Si la luna del coche hace las veces de una pantalla de cine, Andrew y David son espectadores como nosotros a los que vemos desde atrás, por lo que vemos el acto de ver. Y, cuando comentan la conducción -naderías tipo «ese coche no nos deja pasar», «ese otro es del mismo color que el nuestro», etc.-, es aún más evidente el valor autorreferencial del film, lo que tiene de potencial maquinaria para pensar acerca del propio cine. De hecho, los únicos fragmentos que nos llevan fuera del coche son también planos que comparten el punto de vista de Andrew: filmaciones informales hechas con un dron o con su teléfono móvil cuando pasea con su esposa por las llanuras que rodean su casa.

Ante esa poquedad de personajes y situaciones, los pequeños detalles se hacen sumamente visibles, cruciales, y The Plains se nos revela como una película riquísima en matices y variaciones a pesar de -o gracias a- las severas restricciones autoimpuestas. Percibimos las mutaciones del paisaje y de la luz, la diferencia entre la duración y el tramo del trayecto que vemos en cada secuencia, las leves pistas sobre el estado de ánimo de nuestros protagonistas, etc. Prácticamente como en una de esas películas de Danièle Huillet y Jean-Marie Straub en las que alguien recita un texto de espaldas a la cámara y cada detalle de la puesta en escena atesora una gran expresividad.

Y, a lo largo del film, imagen y diálogo se alternan como valor preponderante, hasta que el relato de una vida se va imponiendo como si fuera un conjunto de notas al margen que van revelando una perfecta ilación: acabamos intimando con Andrew, un hombre maduro con una madre dependiente, un largo matrimonio a sus espaldas y unas relaciones familiares que, como todas, esconden rarezas tras la aparente convencionalidad. Además, entre sus diálogos con David y los segmentos de programas informativos de radio que escucha cuando va solo, se cuelan también cuestiones sociales, políticas e históricas, incluida la memoria de la Segunda Guerra Mundial y los campos de concentración. The Plains podría ser así el más oblicuo e inesperado de los filmes sociales a la vez que un sutilísimo, indirecto, semioculto melodrama familiar. Y la muerte se impone como tema de fondo, como si la película quisiera sorprendernos por última vez revelándose como una expresión originalísima del viejo motivo artístico del memento mori.

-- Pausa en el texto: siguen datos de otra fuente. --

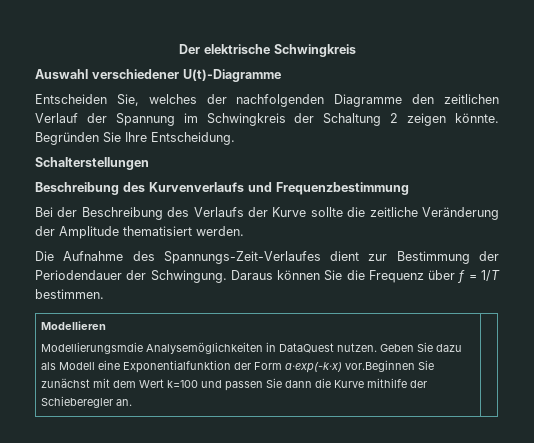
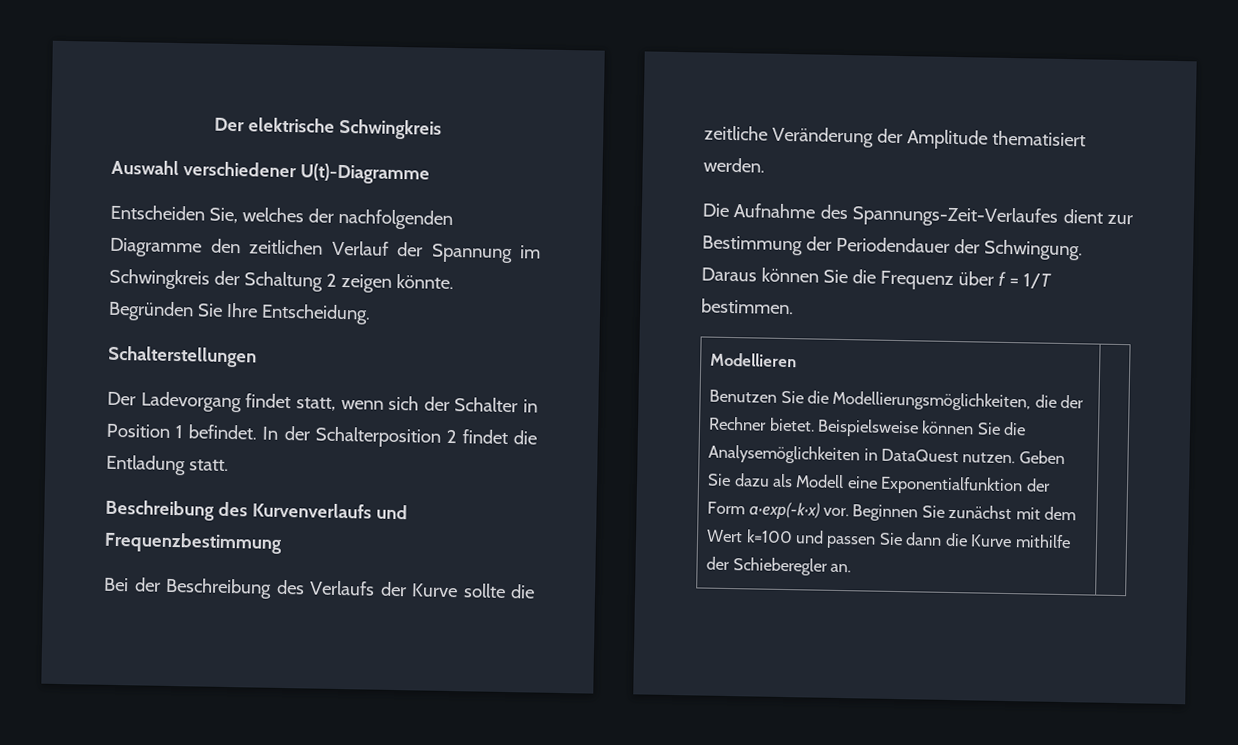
+ Der Ladevorgang findet statt, wenn sich der Schalter in Position 1 befindet. In der Schalterposition 2 findet die Entladung statt.
- Modellierungsmdie Analysemöglichkeiten in DataQuest nutzen.
+ Benutzen Sie die Modellierungsmöglichkeiten, die der Rechner bietet. Beispielsweise können Sie die Analysemöglichkeiten in DataQuest nutzen.
- Geben Sie dazu als Modell eine Exponentialfunktion der Form a·exp(-k·x) vor.Beginnen Sie zunächst mit dem Wert k=100 und passen Sie dann die Kurve mithilfe der Schieberegler an.
+ Geben Sie dazu als Modell eine Exponentialfunktion der Form a·exp(-k·x) vor. Beginnen Sie zunächst mit dem Wert k=100 und passen Sie dann die Kurve mithilfe der Schieberegler an.

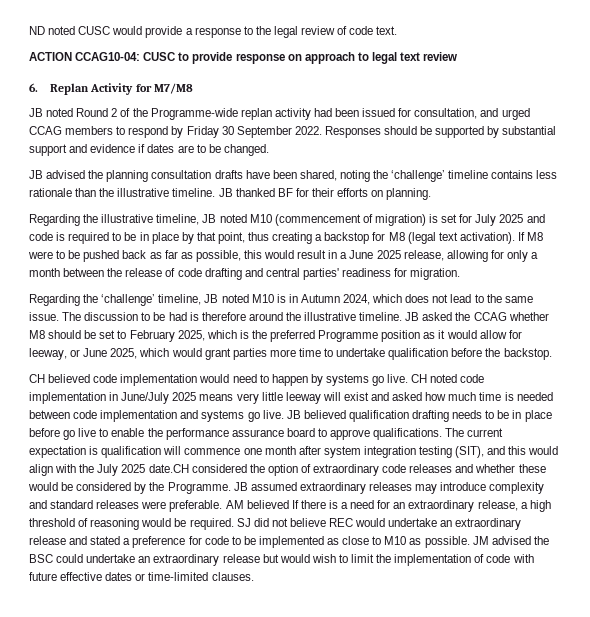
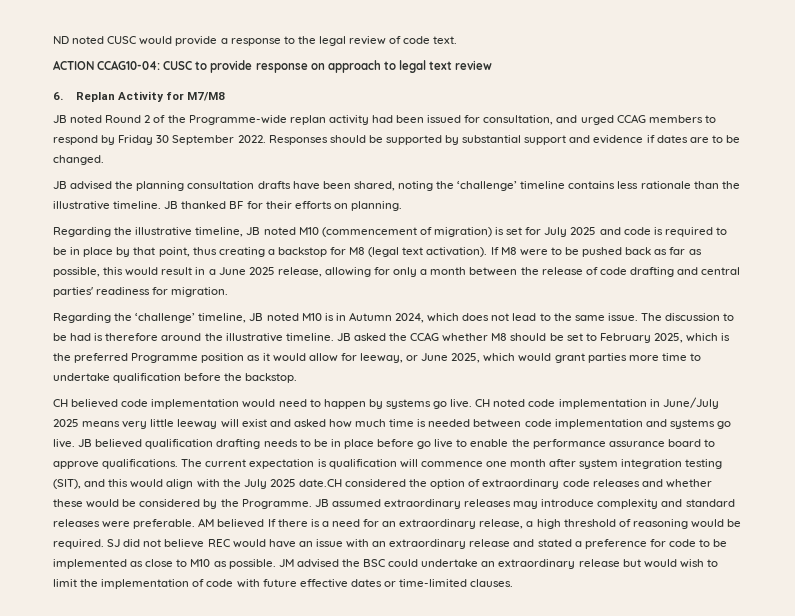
- SJ did not believe REC would undertake an extraordinary release and stated a preference for code to be implemented as close to M10 as possible.
+ SJ did not believe REC would have an issue with an extraordinary release and stated a preference for code to be implemented as close to M10 as possible.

Hemos mencionado a Tarr, Akerman, Kobayashi, Kiarostami y los Straub, pero recordemos también el cine de Jonas Mekas, que componía sus películas con filmaciones de viajes y de pasajes de su vida cotidiana; o el de Richard Linklater, que filmó durante una década a actores que envejecían de verdad en un largometraje, Boyhood, que acompaña el paso de la vida de la manera más rigurosa. The Plains, en fin, parece contener todo el cine en el interior de un coche, en un trayecto rutinario y repetitivo, en unas conversaciones que pasan como si nada de lo banal pasas a lo trascendente (¿no nos pasa también a todos nosotros, algunas veces, en la vida real?). Easteal, así, ha recogido en su primer largometraje algunas de las ideas y sensaciones más excitantes del moderno cine sustractivo y parece haber dado con esos mimbres una réplica densa, inteligente y profundamente cinematográfica a la sobreabundancia de podcasts, influencers, bustos parlantes y demás formatos por el estilo que puebla nuestras pantallas hoy en día.